If the APs are configured as a mix of Local mode and FlexConnect mode:
If IPv6 is required on the FlexConnect APs:
Disable Global Multicast Mode and change to Multicast-Unicast mode.
IPv6/GARP will work on FlexConnect and Local mode APs, but Multicast data and the VideoStream feature will be disabled.
IPv6/GARP is not required on FlexConnect APs:
Change the mode to Multicast-Multicast and Enable Global Multicast Mode and IGMP/MLD snooping.
IPv6, GARP, Multicast Data, and VideoStream are supported on local mode APs.
Note: Multicast-Unicast is required for IPv6 operation on FlexConnect APs (for RA and NS packet delivery).
In most networks, support for heterogeneous Wireless Controllers in a mobility group is usually required. These can be instances of upgrade, migration, or backup with such a heterogeneous configuration. In these cases, the number of supported Fast Secure Roaming (FSR) clients should be considered in the network design. For example, consider a large wireless network composed of a mix of the following WLC platforms, all configured in the same mobility group:
8500 (supports FSR for 64,000 clients)
7500 (supports FSR for 64,000 clients)
WiSM2 (supports FSR for 30,000 clients)
5500 (supports FSR for 14,000 clients)
In this scenario:
64,000 authenticated clients can seamlessly roam back and forth between the 7500s and the 8500s.
30,000 authenticated clients can seamlessly roam back and forth between multiple WiSM2 controllers, or between a WiSM2 to 8500 or 7500 controllers.
14,000 authenticated clients can seamlessly roam back and forth between multiple 5500 controllers, or between a 5500 to a WiSM2, 8500, or 7500 controllers.
Wireless clients exceeding those limits will require a rejoin after session timeout.
The Local EAP authentication database does not scale to the supported 64,000 Clients on the 8500 Controller.
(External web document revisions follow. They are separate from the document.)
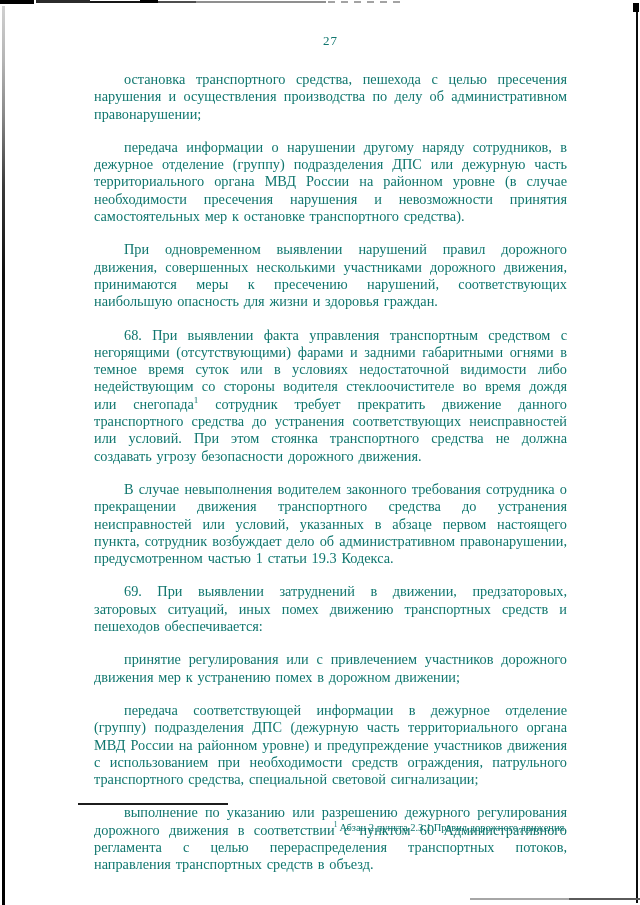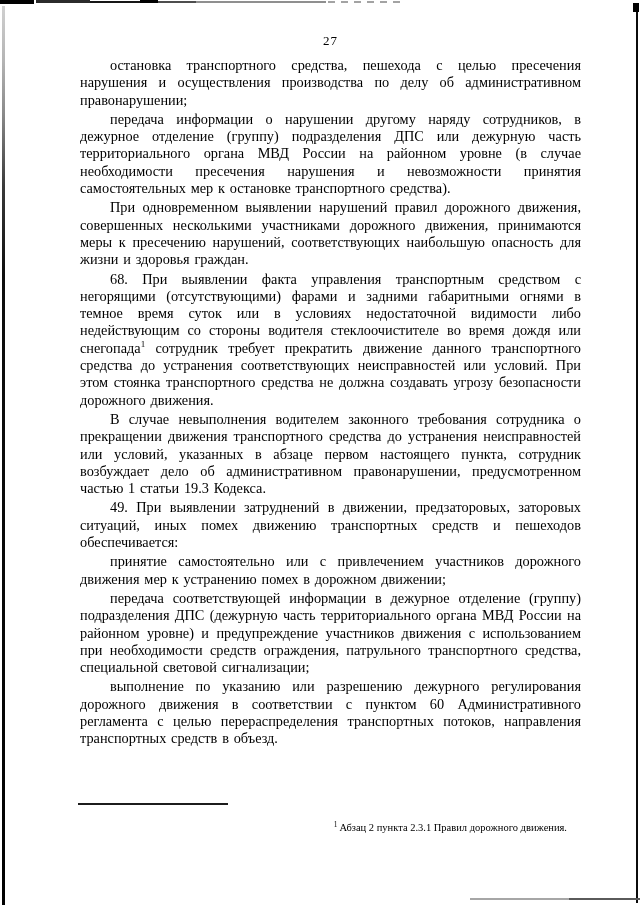--- a/index.html
+++ b/index.html
@@ -14,7 +14,7 @@
     background: #ffffff;
     overflow: hidden;
     font-family: "Liberation Serif", "DejaVu Serif", serif;
-    color: #000000;
+    color: #0f766e;
   }
 
   

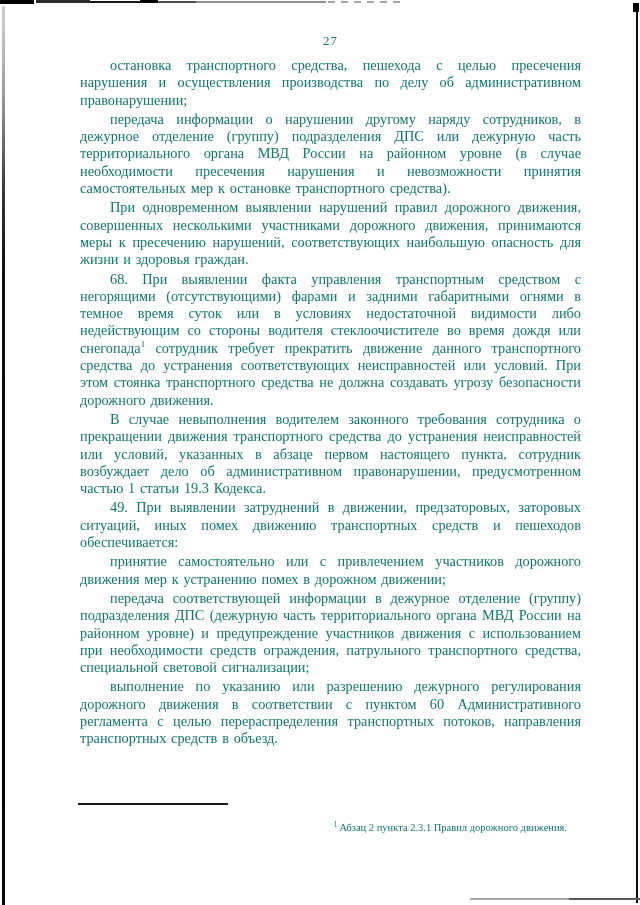--- a/index.html
+++ b/index.html
@@ -58,7 +58,7 @@
     word-spacing: 1.2px;
   }
   .body-text p {
-    margin: 2px;
+    margin: 16px;
     text-indent: 30px;
   }
   .body-text sup {

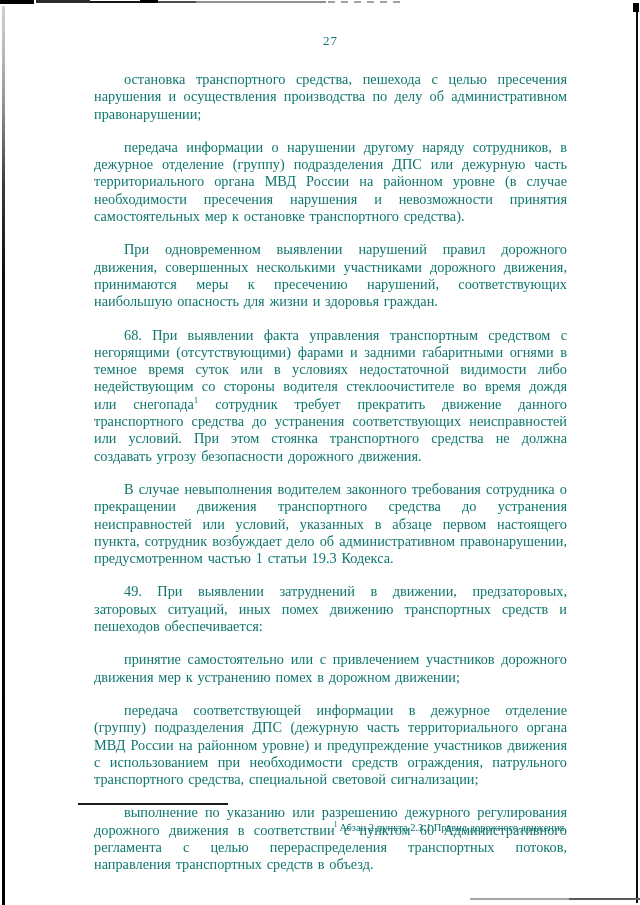--- a/index.html
+++ b/index.html
@@ -113,7 +113,7 @@
       <p>При одновременном выявлении нарушений правил дорожного движения, совершенных несколькими участниками дорожного движения, принимаются меры к пресечению нарушений, соответствующих наибольшую опасность для жизни и здоровья граждан.</p>
       <p>68. При выявлении факта управления транспортным средством с негорящими (отсутствующими) фарами и задними габаритными огнями в темное время суток или в условиях недостаточной видимости либо недействующим со стороны водителя стеклоочистителе во время дождя или снегопада<sup>1</sup> сотрудник требует прекратить движение данного транспортного средства до устранения соответствующих неисправностей или условий. При этом стоянка транспортного средства не должна создавать угрозу безопасности дорожного движения.</p>
       <p>В случае невыполнения водителем законного требования сотрудника о прекращении движения транспортного средства до устранения неисправностей или условий, указанных в абзаце первом настоящего пункта, сотрудник возбуждает дело об административном правонарушении, предусмотренном частью 1 статьи 19.3 Кодекса.</p>
-      <p>49. При выявлении затруднений в движении, предзаторовых, заторовых ситуаций, иных помех движению транспортных средств и пешеходов обеспечивается:</p>
+      <p>69. При выявлении затруднений в движении, предзаторовых, заторовых ситуаций, иных помех движению транспортных средств и пешеходов обеспечивается:</p>
       <p>принятие самостоятельно или с привлечением участников дорожного движения мер к устранению помех в дорожном движении;</p>
       <p>передача соответствующей информации в дежурное отделение (группу) подразделения ДПС (дежурную часть территориального органа МВД России на районном уровне) и предупреждение участников движения с использованием при необходимости средств ограждения, патрульного транспортного средства, специальной световой сигнализации;</p>
       <p>выполнение по указанию или разрешению дежурного регулирования дорожного движения в соответствии с пунктом 60 Административного регламента с целью перераспределения транспортных потоков, направления транспортных средств в объезд.</p>

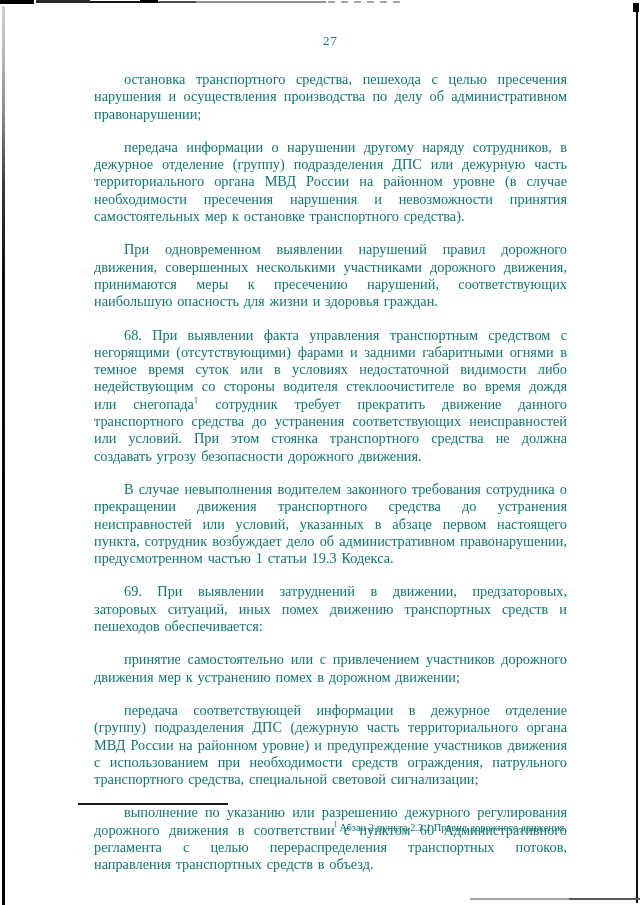--- a/index.html
+++ b/index.html
@@ -114,7 +114,7 @@
       <p>68. При выявлении факта управления транспортным средством с негорящими (отсутствующими) фарами и задними габаритными огнями в темное время суток или в условиях недостаточной видимости либо недействующим со стороны водителя стеклоочистителе во время дождя или снегопада<sup>1</sup> сотрудник требует прекратить движение данного транспортного средства до устранения соответствующих неисправностей или условий. При этом стоянка транспортного средства не должна создавать угрозу безопасности дорожного движения.</p>
       <p>В случае невыполнения водителем законного требования сотрудника о прекращении движения транспортного средства до устранения неисправностей или условий, указанных в абзаце первом настоящего пункта, сотрудник возбуждает дело об административном правонарушении, предусмотренном частью 1 статьи 19.3 Кодекса.</p>
       <p>69. При выявлении затруднений в движении, предзаторовых, заторовых ситуаций, иных помех движению транспортных средств и пешеходов обеспечивается:</p>
-      <p>принятие самостоятельно или с привлечением участников дорожного движения мер к устранению помех в дорожном движении;</p>
+      <p>принятие регулирования или с привлечением участников дорожного движения мер к устранению помех в дорожном движении;</p>
       <p>передача соответствующей информации в дежурное отделение (группу) подразделения ДПС (дежурную часть территориального органа МВД России на районном уровне) и предупреждение участников движения с использованием при необходимости средств ограждения, патрульного транспортного средства, специальной световой сигнализации;</p>
       <p>выполнение по указанию или разрешению дежурного регулирования дорожного движения в соответствии с пунктом 60 Административного регламента с целью перераспределения транспортных потоков, направления транспортных средств в объезд.</p>
     </div>

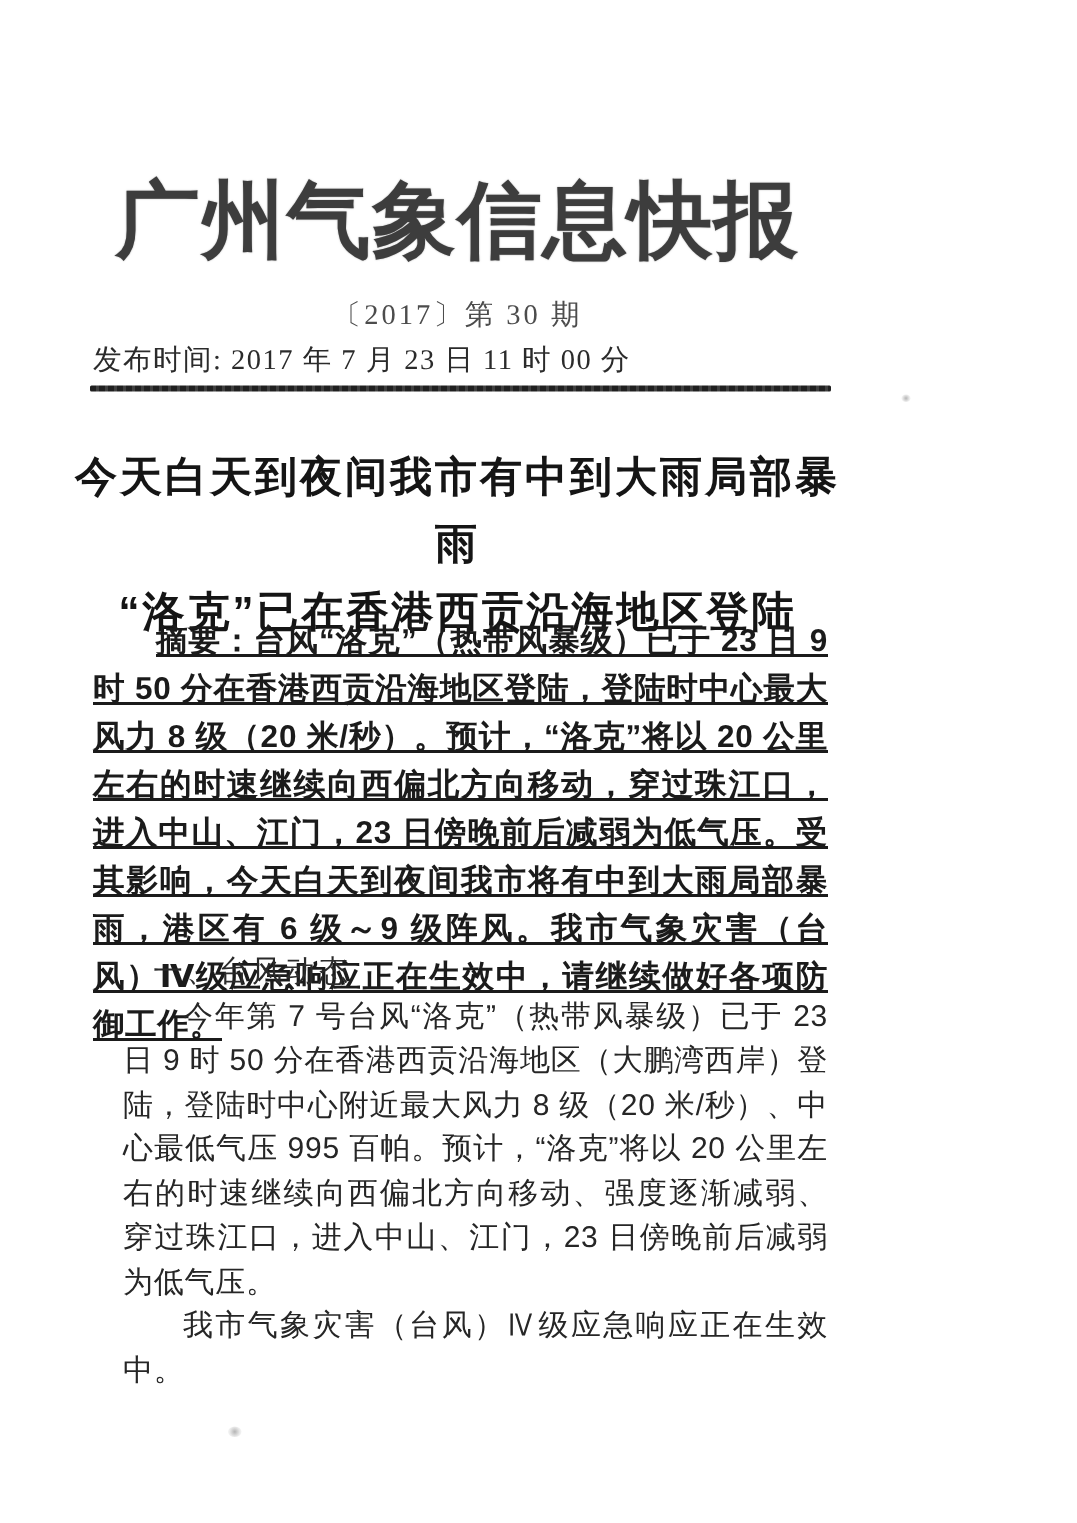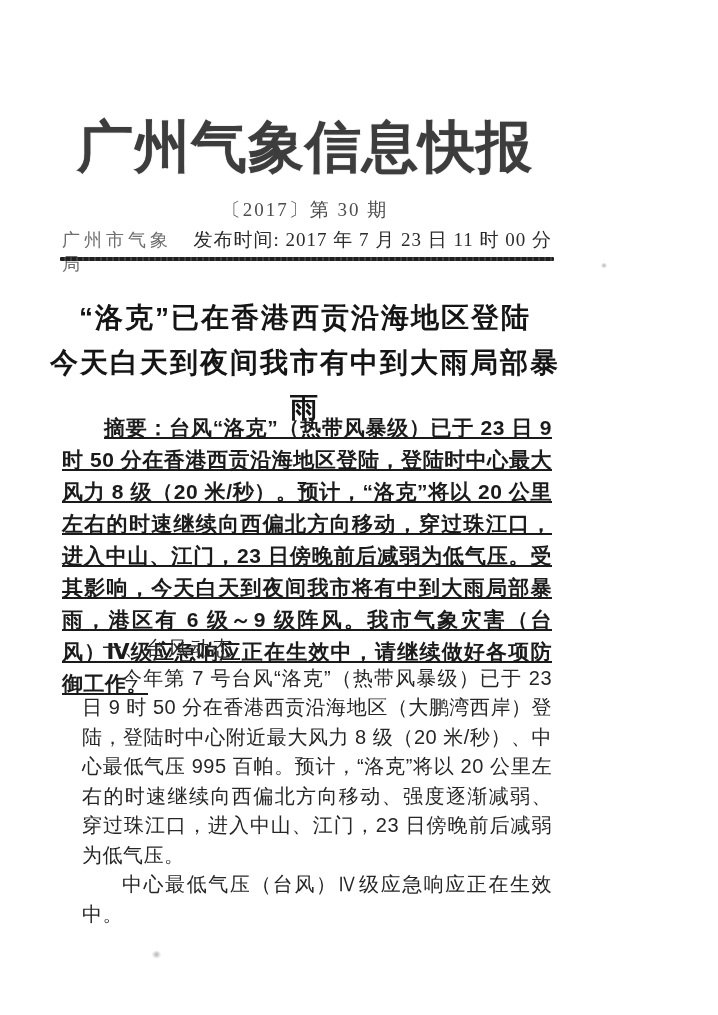--- a/index.html
+++ b/index.html
@@ -116,7 +116,6 @@
   <div class="issue-line">〔2017〕第 30 期</div>
 
   <div class="pub-row">
-    <span class="publisher">广州市气象局</span>
     <span class="pub-time"><span>发布时间:</span> <span>2017 年 7 月 23 日 11 时 00 分</span></span>
   </div>
 

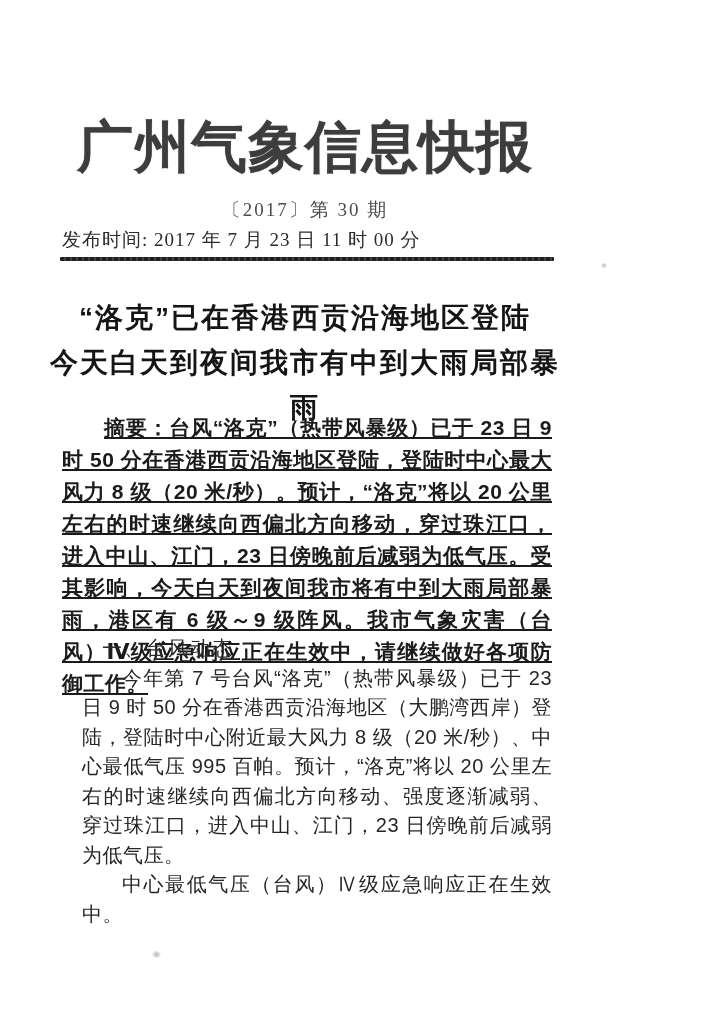--- a/index.html
+++ b/index.html
@@ -122,8 +122,8 @@
   <div class="header-rule"></div>
 
   <h2 class="headline">
+    <span>今天白天到夜间我市有中到大雨局部暴雨</span>
     <span>“洛克”已在香港西贡沿海地区登陆</span>
-    <span>今天白天到夜间我市有中到大雨局部暴雨</span>
   </h2>
 
   <p class="abstract">摘要：台风“洛克”（热带风暴级）已于 23 日 9 时 50 分在香港西贡沿海地区登陆，登陆时中心最大风力 8 级（20 米/秒）。预计，“洛克”将以 20 公里左右的时速继续向西偏北方向移动，穿过珠江口，进入中山、江门，23 日傍晚前后减弱为低气压。受其影响，今天白天到夜间我市将有中到大雨局部暴雨，港区有 6 级～9 级阵风。我市气象灾害（台风）Ⅳ级应急响应正在生效中，请继续做好各项防御工作。</p>

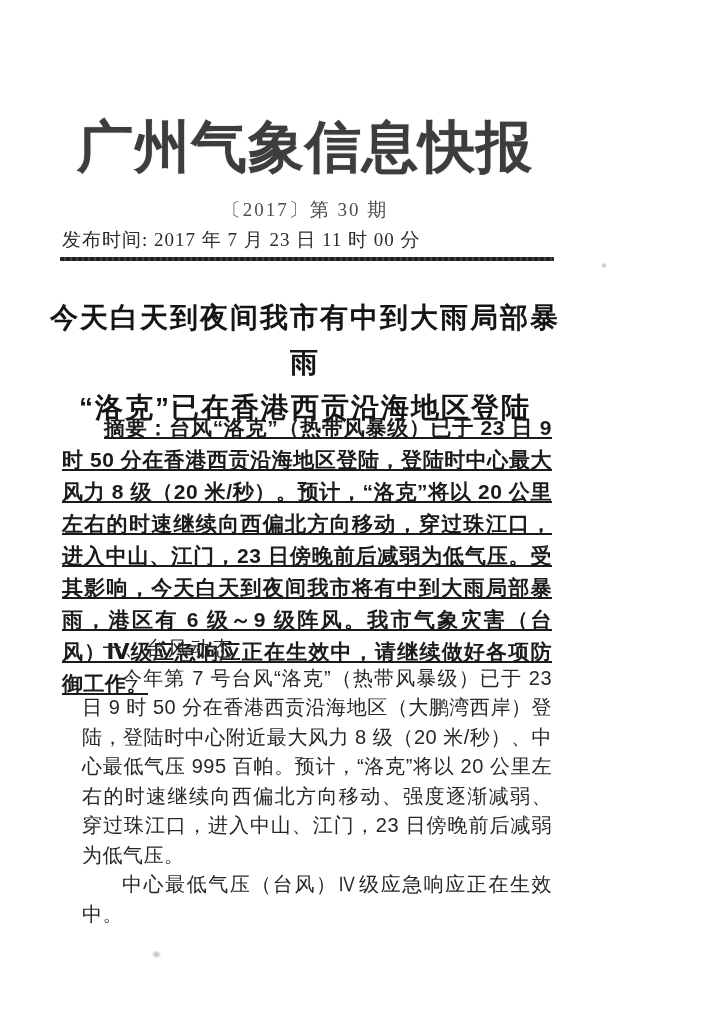--- a/index.html
+++ b/index.html
@@ -131,7 +131,7 @@
   <div class="doc-body">
     <h3 class="section-heading">一、台风动态</h3>
     <p>今年第 7 号台风“洛克”（热带风暴级）已于 23 日 9 时 50 分在香港西贡沿海地区（大鹏湾西岸）登陆，登陆时中心附近最大风力 8 级（20 米/秒）、中心最低气压 995 百帕。预计，“洛克”将以 20 公里左右的时速继续向西偏北方向移动、强度逐渐减弱、穿过珠江口，进入中山、江门，23 日傍晚前后减弱为低气压。</p>
-    <p>中心最低气压（台风）Ⅳ级应急响应正在生效中。</p>
+    <p>我市气象灾害（台风）Ⅳ级应急响应正在生效中。</p>
   </div>
 
   <div class="speck speck-1"></div>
Although the feature to have the 8500 act as an Authentication Sever has not been disabled in the user interface, its purpose is solely to support test setup, and not for production deployment.
LAG across the 2x10G interfaces is supported in software versions 7.4 and later. The LAG configuration allows for an active-active link operation with fast failover link redundancy.
Note: The additional active 10G link does not change the total controller network throughput.